## Entries supplied
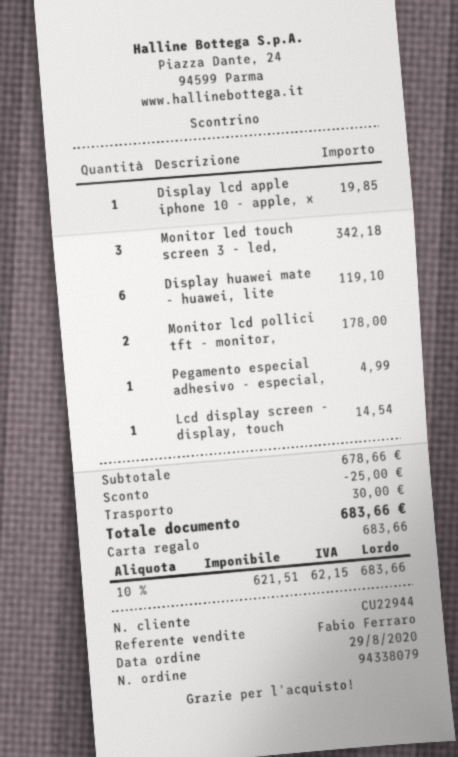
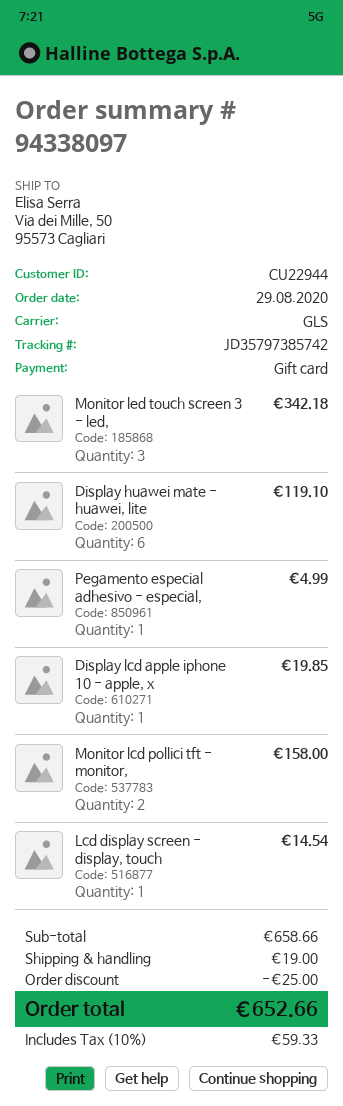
order number: 94338079 -> 94338097
Monitor lcd pollici tft - monitor,: 2 for 178.00 -> 2 for 158.00
subtotal: 678.66 -> 658.66
shipping: 30.00 -> 19.00
tax: 10% = 62.15 -> 10% = 59.33
total: 683.66 -> 652.66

## What you are asked to do
All of the entries above are to be transcribed word for word, with no pictures included.

## Answer box
order number: 94338079 -> 94338097
Monitor lcd pollici tft - monitor,: 2 for 178.00 -> 2 for 158.00
subtotal: 678.66 -> 658.66
shipping: 30.00 -> 19.00
tax: 10% = 62.15 -> 10% = 59.33
total: 683.66 -> 652.66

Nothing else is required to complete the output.